How and where Fascial Manipulation works
"Fascial Manipulation affects principally the ground substance of the fascia. The ground substance unites cells and influences their development, polarity, and behavior. It contains various protein fibers interwoven in a hydrophilic gel composed of GAGs (glycoaminoglycans). The constituent protein of these fibers can be divided into structural protein (collagen and elastin) and adhesive protein (fibronectin and lamina).
The GAGs are divided fundamentally into two groups: hyaluronic acid (not sulphate) and sulphate GAGs. The first is more abundant in the loose connective tissues and facilitates cell migration during morphogenesis and tissue repair processes. For example, it can increase or inhibit the activity of the fibroblast growth factor. The sulphate GAGs are more common in dense packed connective tissues.
GAGs are very gelatinous and are responsible for the viscosity of the extracellular matrix. Apart from hyalonuric acid, GAGs are attached to non-collagenous proteins forming macromolecules called proteoclycans. GAGs can unite many ions and the nature and concentration of the electrolytes influences the macromolecular structure. This can vary from loose to twisted, with consequent changes in viscosity of the solution. Furthermore, proteoglycans can interact via electrostatic attachments with collagen influencing the morphology and the function of the connective tissue fibers. Links between fibronectin and collagen can also be modulated by various GAGs.
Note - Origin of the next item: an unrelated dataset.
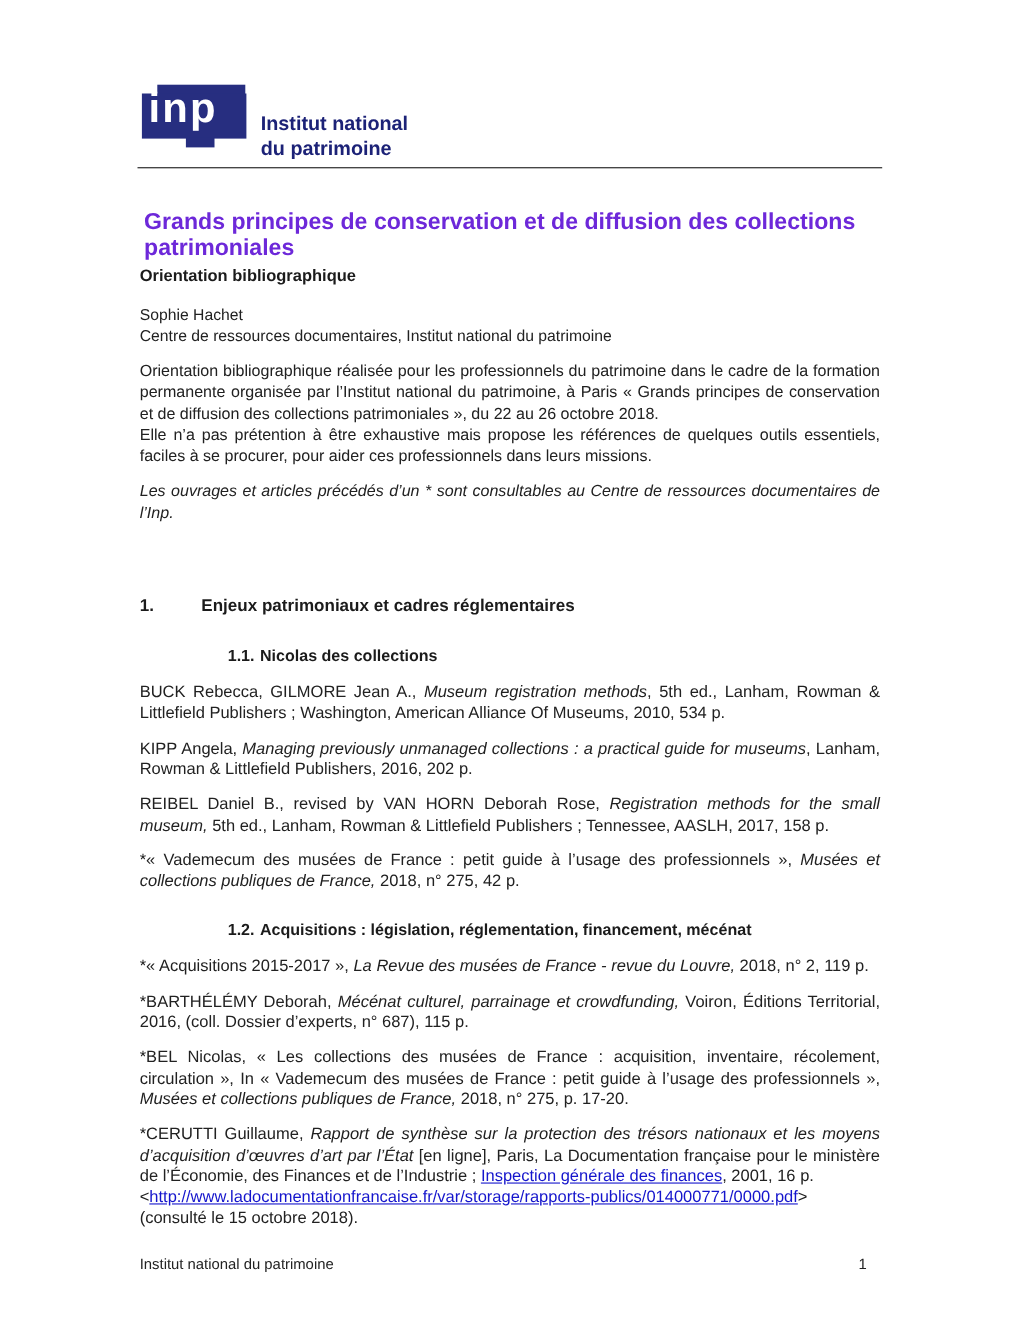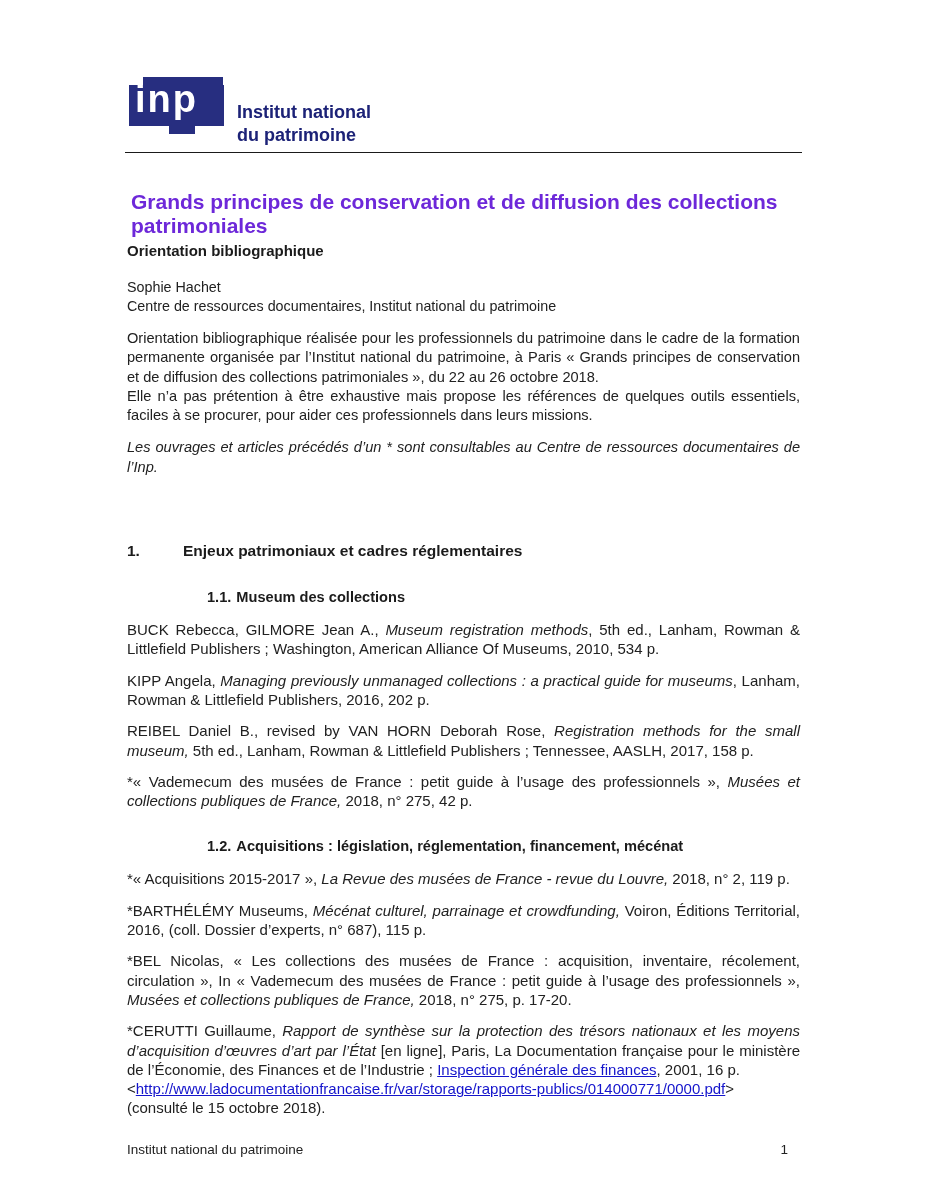"Museum des collections" span { text: Museum -> Nicolas }
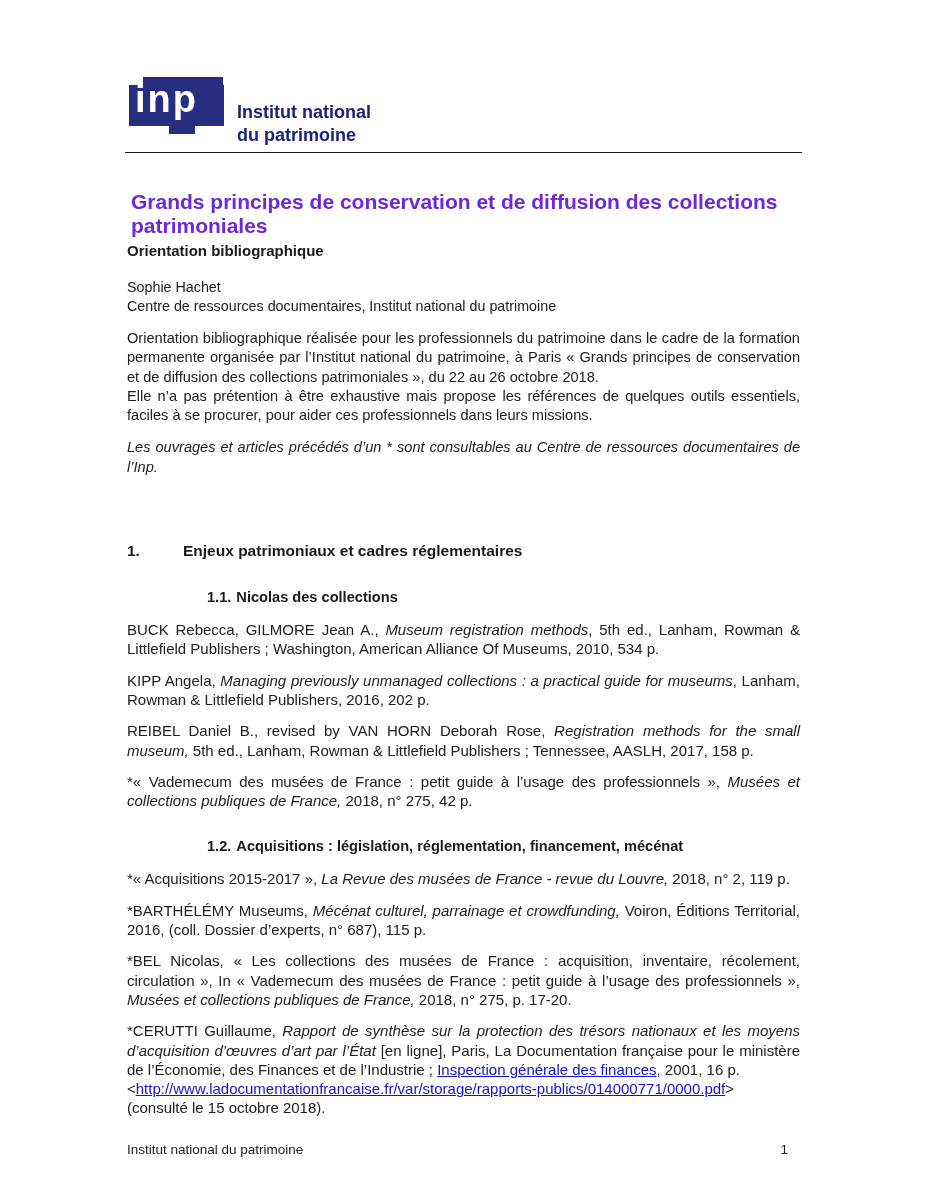"*BARTHÉLÉMY Museums," span { text: Museums -> Deborah }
In conclusion, densification of the ground substance hinders collagen fiber orientation in response to applied traction, as well as impeding aligned collagen fibers from gliding between one another. Diminished elasticity of the fascia determines incoordination between the muscular fibers of single mf units and between the mf units of a myofascial sequence.
This is where Fascial Manipulation intervenes, creating local heat through friction as well as a local inflammation. The heat immediately modifies the consistency of the ground substance. The inflammation intervenes in the following hours, as the extracellular proteolytic enzymes secreted locally from cells collaborate in the degeneration of matrix proteins (collagen and fibronectin).
Turnover of collagen and other macromolecules of the extracellular matrix is normally very slow. Hence, unless an external intervention such as Fascial Manipulation is applied, a patient could take years to recover from pain generated by a fascial densification and in the meantime, compensations and counter compensations multiply."